(Stored data)
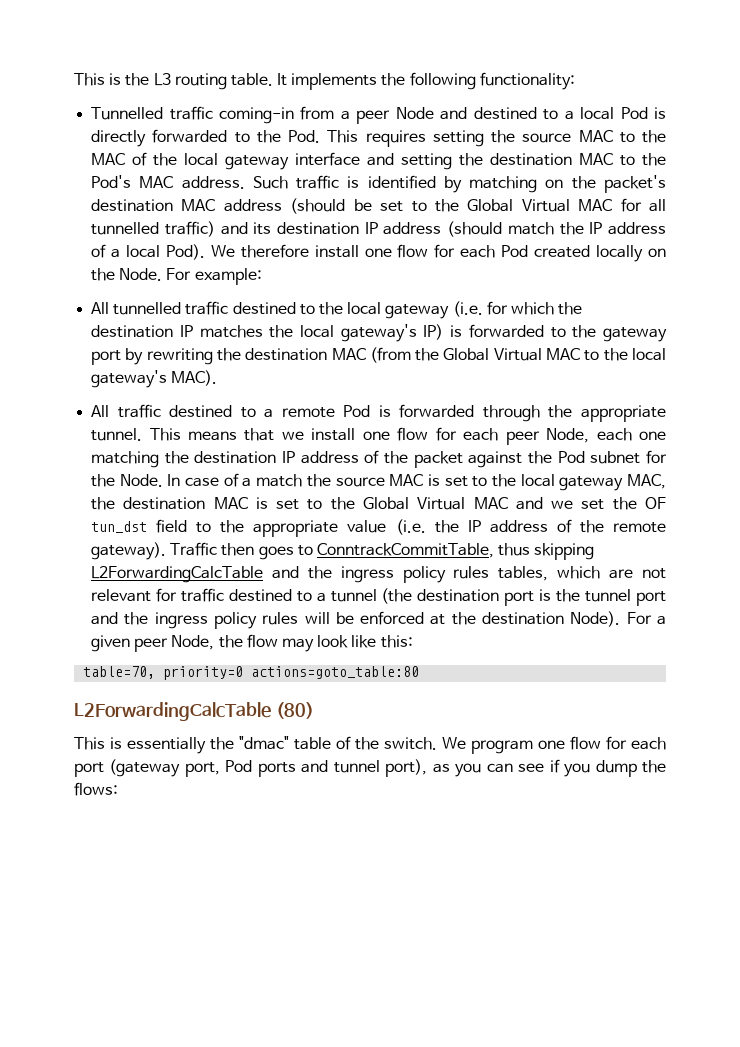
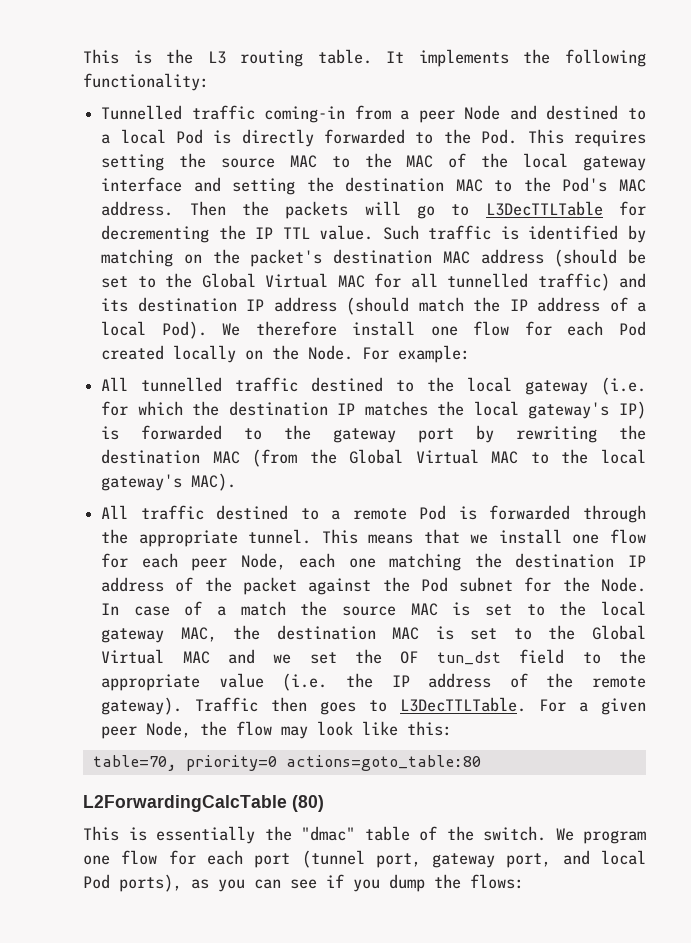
(245, 182) none -> [189,201,646,219] [101,225,374,243] Then the packets will go to L3DecTTLTable for decrementing the IP TTL value.
[316,543,595,560] [91,566,667,583] [91,588,666,606] [91,611,621,629] ConntrackCommitTable, thus skipping L2ForwardingCalcTable and the ingress policy rules tables, which are not relevant for traffic destined to a tunnel (the destination port is the tunnel port and the ingress policy rules will be enforced at the destination Node). -> [400,697,527,712] L3DecTTLTable.
[109,759,428,777] (gateway port, Pod ports and tunnel port), -> [301,850,646,868] [83,874,182,892] (tunnel port, gateway port, and local Pod ports),

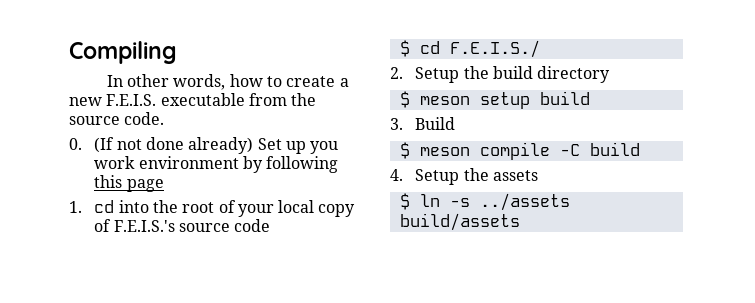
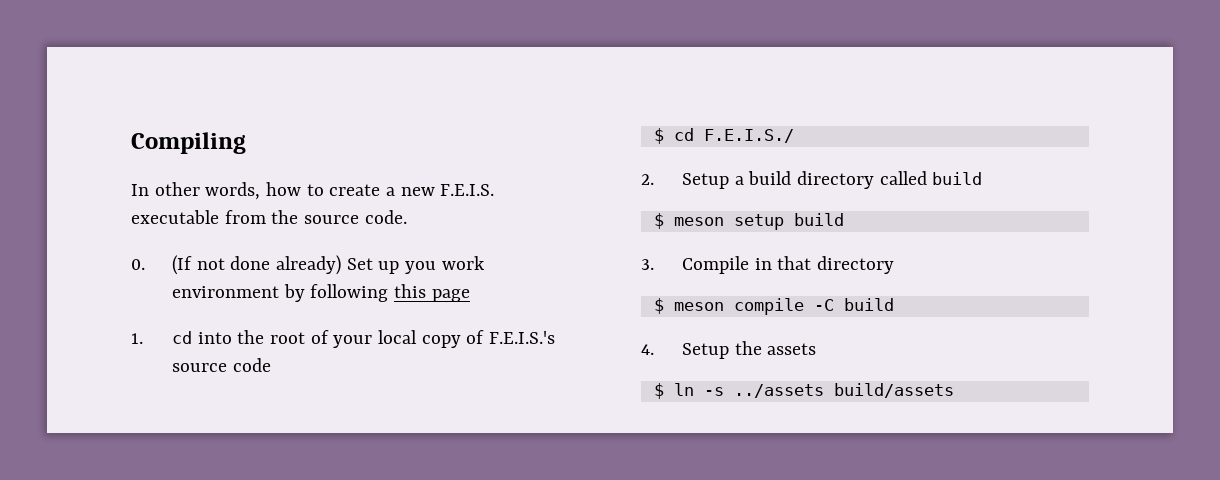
[463,66,489,79] the -> [734,176,744,185] a
(611, 74) none -> [879,171,983,185] called build
[415,117,456,130] Build -> [681,256,894,274] Compile in that directory

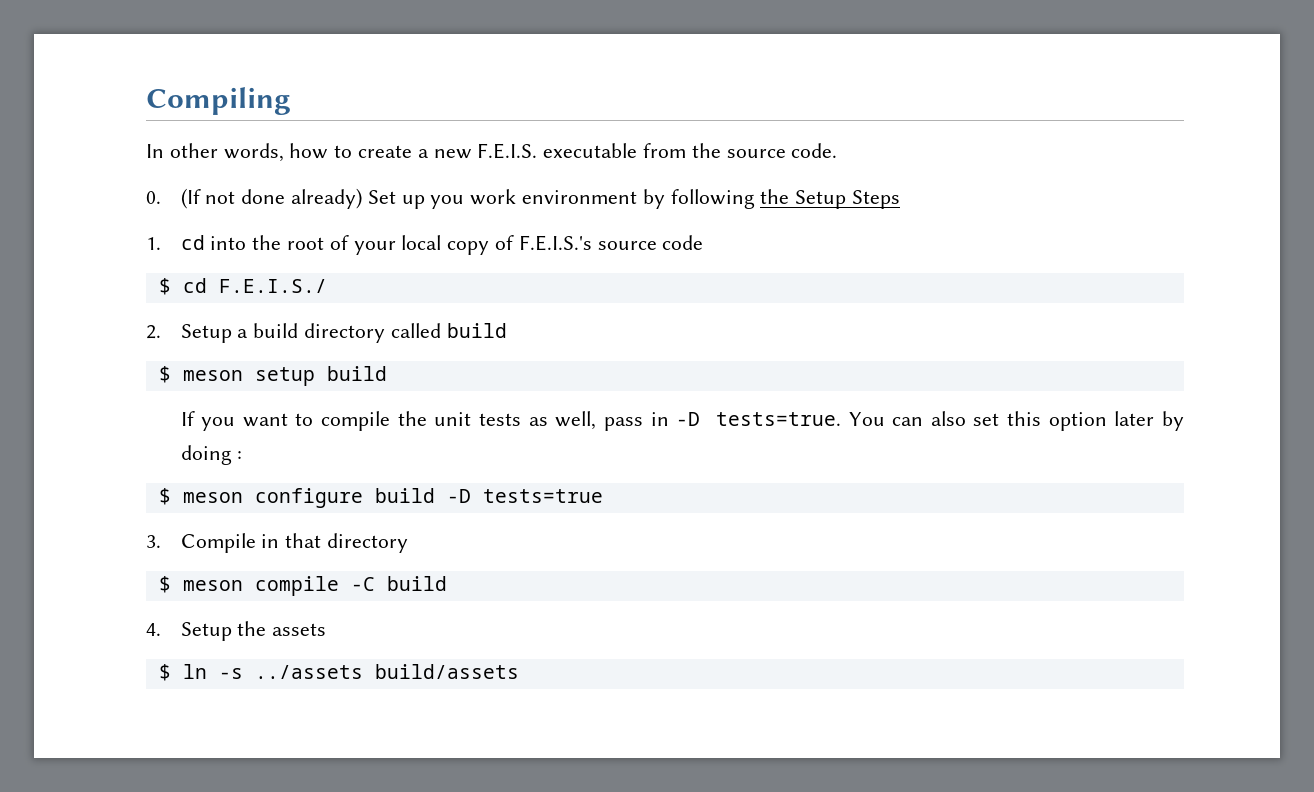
[393,284,470,302] this page -> [760,189,900,209] the Setup Steps
(844, 219) none -> [180,411,1184,431] [180,445,243,465] [158,488,603,508] // If you want to compile the unit tests as well, pass in -D tests=true. You can also set this option later by doing : // $ meson configure build -D tests=true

#### Prompt:
Report how many lines in the data include the string "this", giving nothing but that number.

#### Answer:
2